#### [What you should do]
Everything from the line containing "[108,232,193,248] [Домашнее ->" through the line containing "[687,357,910,373] ] (docs/kubernetes-storage.md)" in the listing below should be copied exactly, and nothing more.

** Opening Available records block **

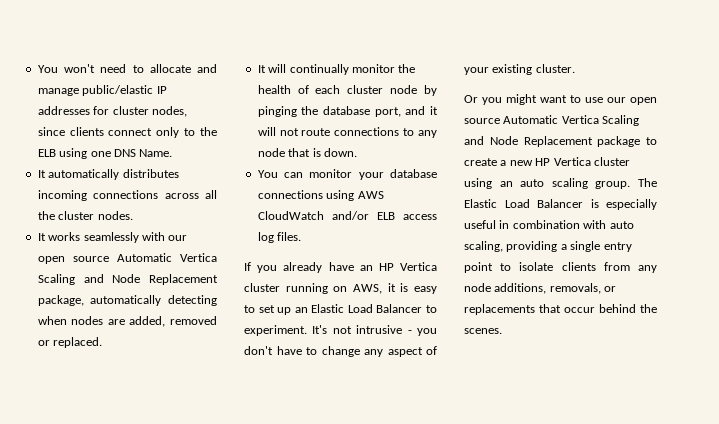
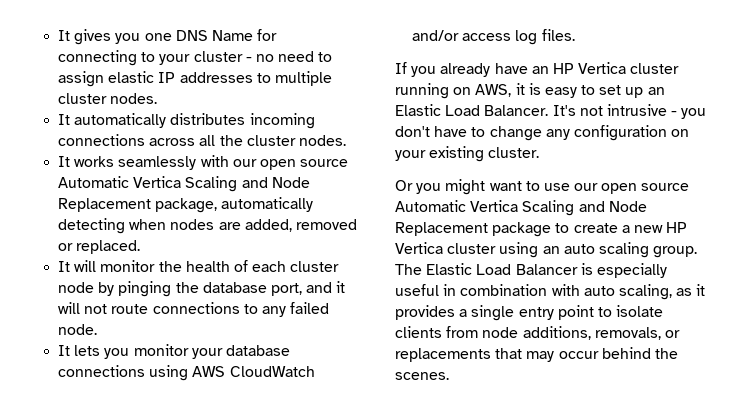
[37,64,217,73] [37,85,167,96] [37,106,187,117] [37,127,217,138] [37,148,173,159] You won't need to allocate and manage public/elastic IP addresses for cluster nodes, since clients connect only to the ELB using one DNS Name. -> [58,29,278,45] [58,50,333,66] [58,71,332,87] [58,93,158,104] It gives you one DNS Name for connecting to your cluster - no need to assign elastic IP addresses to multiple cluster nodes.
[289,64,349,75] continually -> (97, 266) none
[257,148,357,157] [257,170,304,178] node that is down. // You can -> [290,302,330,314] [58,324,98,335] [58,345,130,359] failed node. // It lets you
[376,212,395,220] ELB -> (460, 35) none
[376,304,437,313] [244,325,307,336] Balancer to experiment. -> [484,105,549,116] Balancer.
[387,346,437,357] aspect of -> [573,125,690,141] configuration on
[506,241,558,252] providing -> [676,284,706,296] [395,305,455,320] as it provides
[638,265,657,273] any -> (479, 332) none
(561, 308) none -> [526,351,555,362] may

** Closing Available records block **
** Opening Available records block **

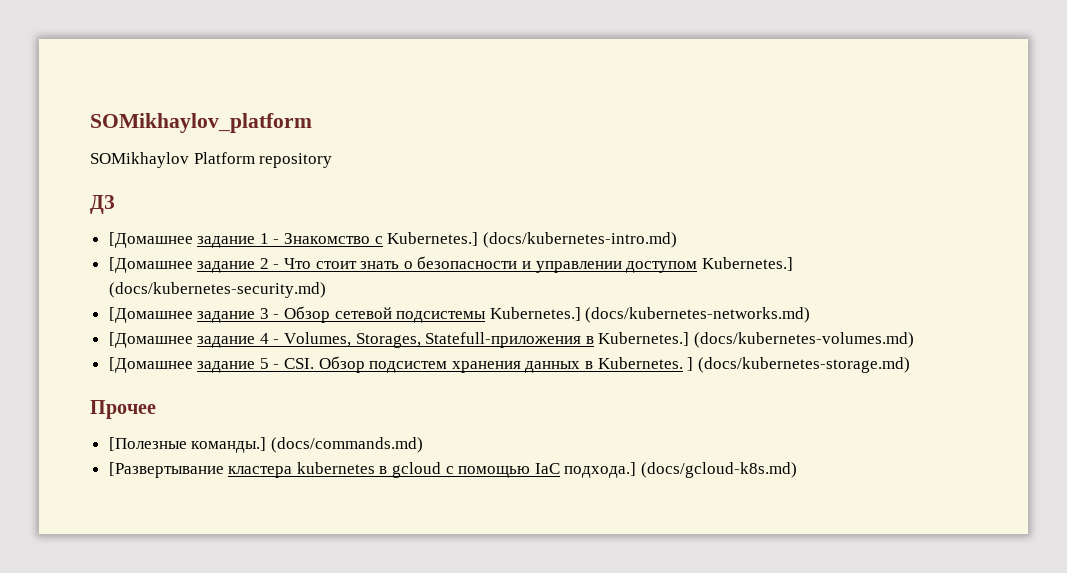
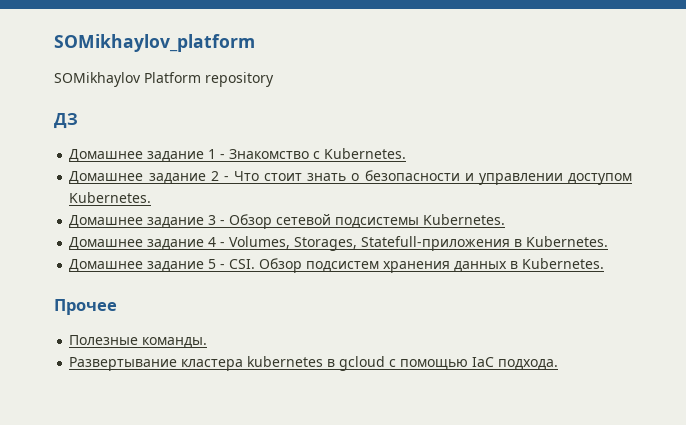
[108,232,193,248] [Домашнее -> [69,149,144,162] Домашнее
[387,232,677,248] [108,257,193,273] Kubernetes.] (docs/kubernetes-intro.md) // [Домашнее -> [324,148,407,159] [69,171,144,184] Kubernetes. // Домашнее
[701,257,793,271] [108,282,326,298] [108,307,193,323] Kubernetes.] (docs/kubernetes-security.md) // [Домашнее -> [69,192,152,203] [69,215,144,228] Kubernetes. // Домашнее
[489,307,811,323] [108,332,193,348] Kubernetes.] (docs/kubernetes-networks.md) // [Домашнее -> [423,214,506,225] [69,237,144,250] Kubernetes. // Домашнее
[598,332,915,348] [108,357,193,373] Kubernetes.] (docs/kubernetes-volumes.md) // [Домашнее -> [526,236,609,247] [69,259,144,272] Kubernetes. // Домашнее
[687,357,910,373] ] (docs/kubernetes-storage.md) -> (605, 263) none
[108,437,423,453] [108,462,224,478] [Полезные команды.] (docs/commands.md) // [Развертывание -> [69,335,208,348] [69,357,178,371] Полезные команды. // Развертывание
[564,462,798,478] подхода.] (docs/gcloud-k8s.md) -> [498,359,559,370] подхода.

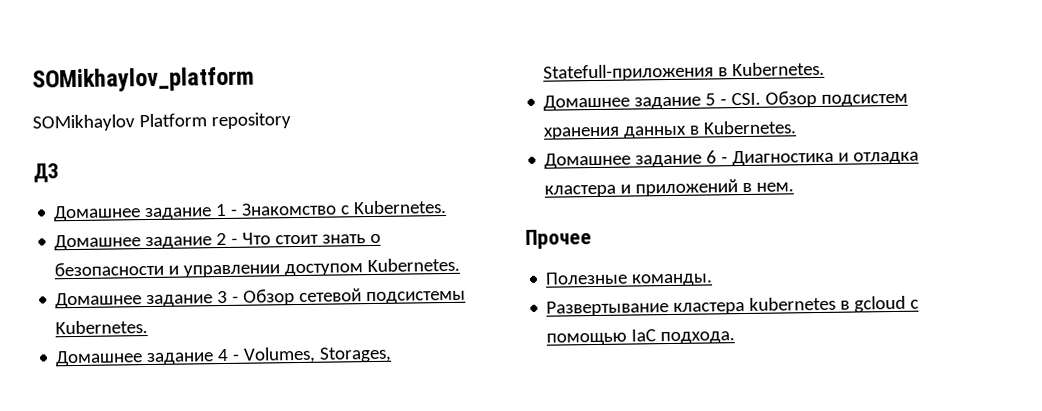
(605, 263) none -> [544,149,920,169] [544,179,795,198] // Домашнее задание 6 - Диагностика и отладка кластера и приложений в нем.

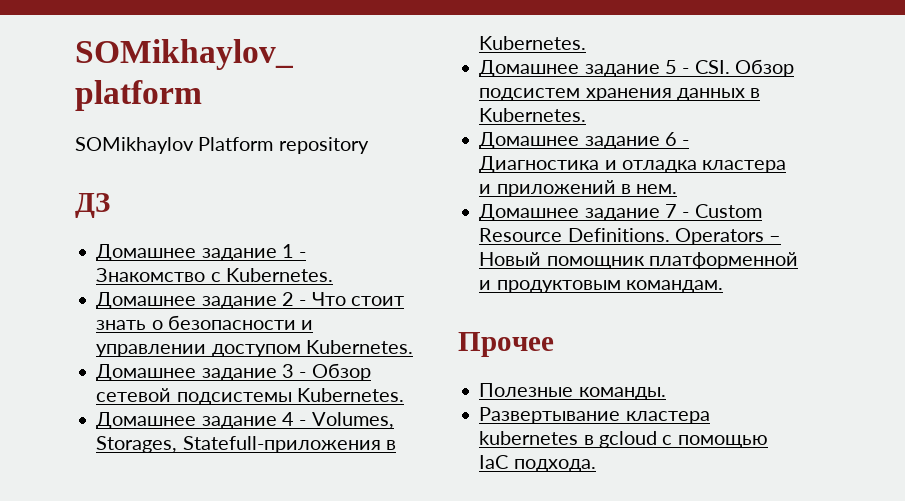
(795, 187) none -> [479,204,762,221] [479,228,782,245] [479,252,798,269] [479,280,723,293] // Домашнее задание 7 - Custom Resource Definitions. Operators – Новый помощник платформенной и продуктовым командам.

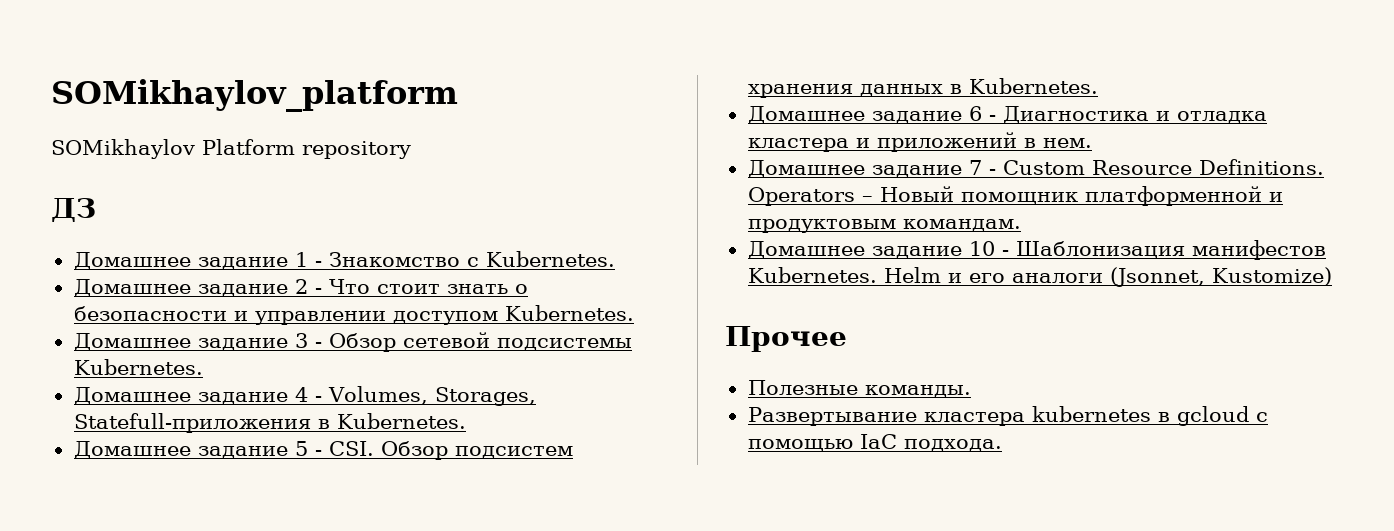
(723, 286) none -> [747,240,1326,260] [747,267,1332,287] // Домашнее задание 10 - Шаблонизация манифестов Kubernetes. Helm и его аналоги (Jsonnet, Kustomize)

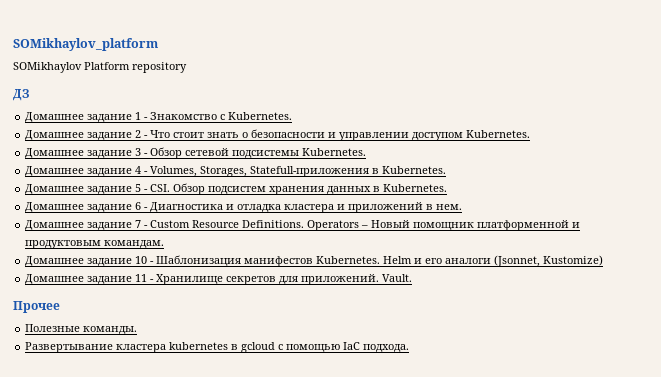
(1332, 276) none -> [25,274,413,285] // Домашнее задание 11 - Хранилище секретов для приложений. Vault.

** Closing Available records block **

#### [Exercise solution]
[108,232,193,248] [Домашнее -> [69,149,144,162] Домашнее
[387,232,677,248] [108,257,193,273] Kubernetes.] (docs/kubernetes-intro.md) // [Домашнее -> [324,148,407,159] [69,171,144,184] Kubernetes. // Домашнее
[701,257,793,271] [108,282,326,298] [108,307,193,323] Kubernetes.] (docs/kubernetes-security.md) // [Домашнее -> [69,192,152,203] [69,215,144,228] Kubernetes. // Домашнее
[489,307,811,323] [108,332,193,348] Kubernetes.] (docs/kubernetes-networks.md) // [Домашнее -> [423,214,506,225] [69,237,144,250] Kubernetes. // Домашнее
[598,332,915,348] [108,357,193,373] Kubernetes.] (docs/kubernetes-volumes.md) // [Домашнее -> [526,236,609,247] [69,259,144,272] Kubernetes. // Домашнее
[687,357,910,373] ] (docs/kubernetes-storage.md) -> (605, 263) none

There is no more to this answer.